MATERIAL PROVIDED:
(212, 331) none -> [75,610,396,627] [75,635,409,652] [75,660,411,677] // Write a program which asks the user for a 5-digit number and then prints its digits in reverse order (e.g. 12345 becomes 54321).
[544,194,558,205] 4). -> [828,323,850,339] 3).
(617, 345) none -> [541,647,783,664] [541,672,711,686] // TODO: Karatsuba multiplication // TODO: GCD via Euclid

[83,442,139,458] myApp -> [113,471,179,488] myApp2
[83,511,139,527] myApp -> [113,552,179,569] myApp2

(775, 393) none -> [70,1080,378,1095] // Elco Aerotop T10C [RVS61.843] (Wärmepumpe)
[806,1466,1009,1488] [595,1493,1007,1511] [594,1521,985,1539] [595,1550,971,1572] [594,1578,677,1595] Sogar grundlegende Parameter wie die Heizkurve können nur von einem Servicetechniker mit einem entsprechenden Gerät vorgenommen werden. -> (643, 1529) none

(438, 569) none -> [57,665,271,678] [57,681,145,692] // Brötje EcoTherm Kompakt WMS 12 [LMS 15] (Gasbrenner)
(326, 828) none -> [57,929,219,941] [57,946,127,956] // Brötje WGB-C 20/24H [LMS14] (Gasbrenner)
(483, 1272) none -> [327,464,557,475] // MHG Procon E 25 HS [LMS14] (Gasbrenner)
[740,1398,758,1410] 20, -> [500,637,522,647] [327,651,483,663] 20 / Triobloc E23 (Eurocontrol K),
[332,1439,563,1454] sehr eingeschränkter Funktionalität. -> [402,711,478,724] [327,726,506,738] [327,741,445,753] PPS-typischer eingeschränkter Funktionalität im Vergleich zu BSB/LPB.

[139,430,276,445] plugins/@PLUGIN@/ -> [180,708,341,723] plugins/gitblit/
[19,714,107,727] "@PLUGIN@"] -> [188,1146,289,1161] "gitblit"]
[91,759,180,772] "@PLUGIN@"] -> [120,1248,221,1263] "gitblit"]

REQUIRED WORK: Give an exact transcription of all the material.

WRITTEN RESPONSE:
(212, 331) none -> [75,610,396,627] [75,635,409,652] [75,660,411,677] // Write a program which asks the user for a 5-digit number and then prints its digits in reverse order (e.g. 12345 becomes 54321).
[544,194,558,205] 4). -> [828,323,850,339] 3).
(617, 345) none -> [541,647,783,664] [541,672,711,686] // TODO: Karatsuba multiplication // TODO: GCD via Euclid

[83,442,139,458] myApp -> [113,471,179,488] myApp2
[83,511,139,527] myApp -> [113,552,179,569] myApp2

(775, 393) none -> [70,1080,378,1095] // Elco Aerotop T10C [RVS61.843] (Wärmepumpe)
[806,1466,1009,1488] [595,1493,1007,1511] [594,1521,985,1539] [595,1550,971,1572] [594,1578,677,1595] Sogar grundlegende Parameter wie die Heizkurve können nur von einem Servicetechniker mit einem entsprechenden Gerät vorgenommen werden. -> (643, 1529) none

(438, 569) none -> [57,665,271,678] [57,681,145,692] // Brötje EcoTherm Kompakt WMS 12 [LMS 15] (Gasbrenner)
(326, 828) none -> [57,929,219,941] [57,946,127,956] // Brötje WGB-C 20/24H [LMS14] (Gasbrenner)
(483, 1272) none -> [327,464,557,475] // MHG Procon E 25 HS [LMS14] (Gasbrenner)
[740,1398,758,1410] 20, -> [500,637,522,647] [327,651,483,663] 20 / Triobloc E23 (Eurocontrol K),
[332,1439,563,1454] sehr eingeschränkter Funktionalität. -> [402,711,478,724] [327,726,506,738] [327,741,445,753] PPS-typischer eingeschränkter Funktionalität im Vergleich zu BSB/LPB.

[139,430,276,445] plugins/@PLUGIN@/ -> [180,708,341,723] plugins/gitblit/
[19,714,107,727] "@PLUGIN@"] -> [188,1146,289,1161] "gitblit"]
[91,759,180,772] "@PLUGIN@"] -> [120,1248,221,1263] "gitblit"]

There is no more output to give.